TASK INSTRUCTIONS — In the records below, find each line with the word "space" and copy it.

Top of THE INPUT

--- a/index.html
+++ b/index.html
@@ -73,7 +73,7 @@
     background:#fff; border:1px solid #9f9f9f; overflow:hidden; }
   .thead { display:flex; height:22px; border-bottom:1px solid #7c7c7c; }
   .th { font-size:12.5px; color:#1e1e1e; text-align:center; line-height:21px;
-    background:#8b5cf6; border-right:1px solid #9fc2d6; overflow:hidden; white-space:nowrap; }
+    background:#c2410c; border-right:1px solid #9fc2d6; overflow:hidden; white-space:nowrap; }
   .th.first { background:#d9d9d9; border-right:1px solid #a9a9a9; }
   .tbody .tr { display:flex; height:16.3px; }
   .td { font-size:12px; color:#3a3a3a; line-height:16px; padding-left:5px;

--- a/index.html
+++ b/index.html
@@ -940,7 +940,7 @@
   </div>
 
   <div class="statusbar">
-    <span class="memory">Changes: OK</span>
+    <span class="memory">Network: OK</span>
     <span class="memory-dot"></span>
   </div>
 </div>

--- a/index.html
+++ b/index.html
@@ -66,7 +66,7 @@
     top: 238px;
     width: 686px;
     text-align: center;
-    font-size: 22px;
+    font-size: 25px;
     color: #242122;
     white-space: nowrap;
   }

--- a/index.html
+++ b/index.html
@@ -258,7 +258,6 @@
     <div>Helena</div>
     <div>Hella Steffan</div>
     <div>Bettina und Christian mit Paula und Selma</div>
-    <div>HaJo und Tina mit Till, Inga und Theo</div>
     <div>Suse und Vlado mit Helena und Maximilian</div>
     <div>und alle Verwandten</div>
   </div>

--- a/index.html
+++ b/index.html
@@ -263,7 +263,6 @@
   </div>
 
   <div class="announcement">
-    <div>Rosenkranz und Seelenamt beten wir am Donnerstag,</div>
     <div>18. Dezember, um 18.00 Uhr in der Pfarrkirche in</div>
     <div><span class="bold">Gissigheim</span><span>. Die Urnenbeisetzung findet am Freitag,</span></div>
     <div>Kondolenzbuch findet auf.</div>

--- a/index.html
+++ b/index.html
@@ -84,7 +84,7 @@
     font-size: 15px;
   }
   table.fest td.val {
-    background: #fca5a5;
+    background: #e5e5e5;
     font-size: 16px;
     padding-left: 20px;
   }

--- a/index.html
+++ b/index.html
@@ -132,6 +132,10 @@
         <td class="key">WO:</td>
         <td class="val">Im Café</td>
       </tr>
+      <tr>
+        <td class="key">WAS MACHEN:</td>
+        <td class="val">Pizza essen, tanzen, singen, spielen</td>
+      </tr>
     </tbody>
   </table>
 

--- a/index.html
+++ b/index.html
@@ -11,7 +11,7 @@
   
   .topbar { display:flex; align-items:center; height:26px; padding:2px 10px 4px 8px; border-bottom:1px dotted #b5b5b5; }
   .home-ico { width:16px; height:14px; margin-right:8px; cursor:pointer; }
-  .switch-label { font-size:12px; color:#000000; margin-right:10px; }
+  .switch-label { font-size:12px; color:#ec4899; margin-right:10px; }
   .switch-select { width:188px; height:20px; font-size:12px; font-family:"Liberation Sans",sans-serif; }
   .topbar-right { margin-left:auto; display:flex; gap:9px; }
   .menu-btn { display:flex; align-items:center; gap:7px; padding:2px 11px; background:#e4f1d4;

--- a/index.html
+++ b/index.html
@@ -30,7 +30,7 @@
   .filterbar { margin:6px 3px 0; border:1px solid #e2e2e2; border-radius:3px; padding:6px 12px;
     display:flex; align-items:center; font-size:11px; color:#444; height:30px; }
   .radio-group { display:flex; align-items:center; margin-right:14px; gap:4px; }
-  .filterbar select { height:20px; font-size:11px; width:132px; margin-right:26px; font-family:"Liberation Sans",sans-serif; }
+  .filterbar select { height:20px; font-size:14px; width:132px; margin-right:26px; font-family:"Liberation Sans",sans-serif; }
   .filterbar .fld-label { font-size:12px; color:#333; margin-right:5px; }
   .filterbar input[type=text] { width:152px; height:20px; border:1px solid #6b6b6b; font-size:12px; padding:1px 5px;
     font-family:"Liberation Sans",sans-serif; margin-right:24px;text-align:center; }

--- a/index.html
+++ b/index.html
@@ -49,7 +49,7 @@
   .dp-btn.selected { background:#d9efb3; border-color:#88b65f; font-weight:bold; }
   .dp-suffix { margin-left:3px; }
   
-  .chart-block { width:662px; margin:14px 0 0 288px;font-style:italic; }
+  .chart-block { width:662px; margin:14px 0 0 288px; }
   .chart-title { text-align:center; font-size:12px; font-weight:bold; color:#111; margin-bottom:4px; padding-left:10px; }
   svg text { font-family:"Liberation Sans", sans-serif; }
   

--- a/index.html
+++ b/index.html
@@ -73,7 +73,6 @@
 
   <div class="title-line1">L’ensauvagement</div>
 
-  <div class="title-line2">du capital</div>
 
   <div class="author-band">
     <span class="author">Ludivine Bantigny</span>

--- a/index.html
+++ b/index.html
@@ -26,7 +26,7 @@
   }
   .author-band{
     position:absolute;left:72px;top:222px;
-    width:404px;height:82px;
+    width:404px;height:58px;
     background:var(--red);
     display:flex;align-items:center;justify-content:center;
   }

Bottom of THE INPUT

EXERCISE ANSWER —
-    background:#8b5cf6; border-right:1px solid #9fc2d6; overflow:hidden; white-space:nowrap; }
+    background:#c2410c; border-right:1px solid #9fc2d6; overflow:hidden; white-space:nowrap; }
     white-space: nowrap;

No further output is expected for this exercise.